→ WHAT THE EXERCISE ASKS: Repetition must be exact and must stop with the line bearing "Dostupné do 7-10 dní | 128299100-39: 2". It begins at the first line of the records and includes no pictures.

Before-and-after change records
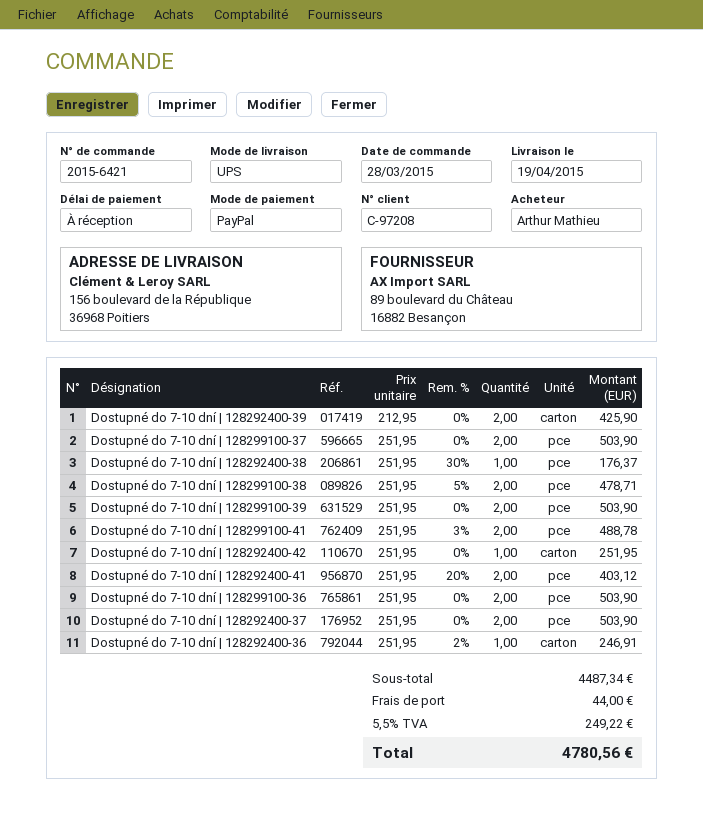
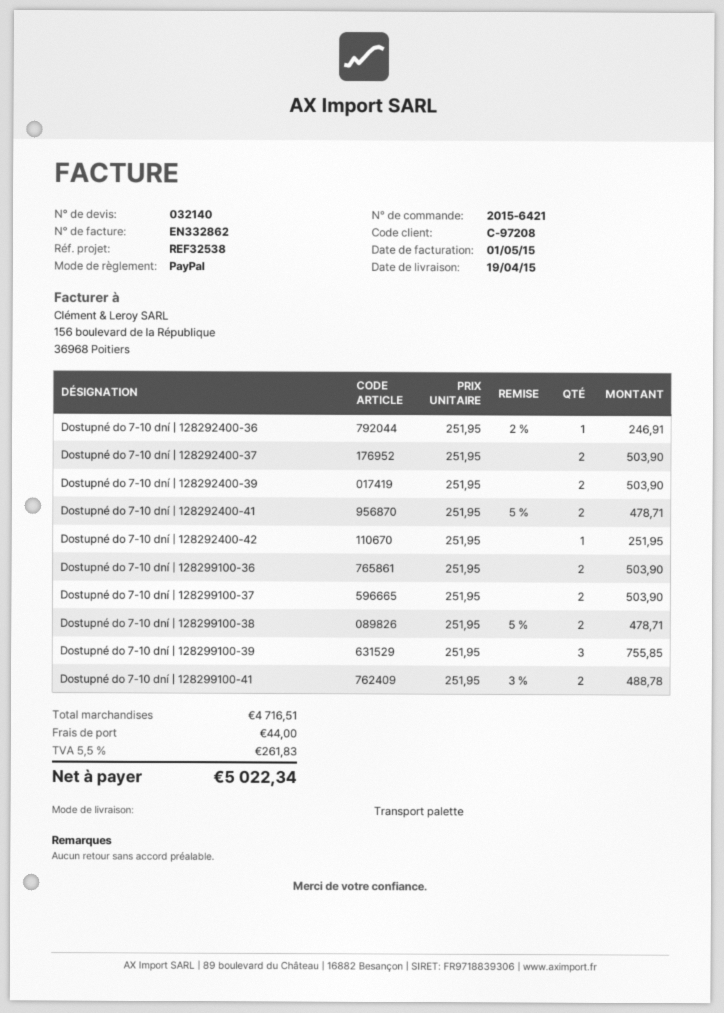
shipping method: UPS -> pallet freight
Dostupné do 7-10 dní | 128292400-39: 2 x 212.95 = 425.90 -> 2 x 251.95 = 503.90
Dostupné do 7-10 dní | 128292400-38: 1 x 251.95 - 30% = 176.37 -> none
Dostupné do 7-10 dní | 128299100-39: 2 x 251.95 = 503.90 -> 3 x 251.95 = 755.85
Dostupné do 7-10 dní | 128292400-41: 2 x 251.95 - 20% = 403.12 -> 2 x 251.95 - 5% = 478.71
subtotal: 4487.34 -> 4716.51
tax: 5.5% = 249.22 -> 5.5% = 261.83
total: 4780.56 -> 5022.34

→ ANSWER SECTION:
shipping method: UPS -> pallet freight
Dostupné do 7-10 dní | 128292400-39: 2 x 212.95 = 425.90 -> 2 x 251.95 = 503.90
Dostupné do 7-10 dní | 128292400-38: 1 x 251.95 - 30% = 176.37 -> none
Dostupné do 7-10 dní | 128299100-39: 2 x 251.95 = 503.90 -> 3 x 251.95 = 755.85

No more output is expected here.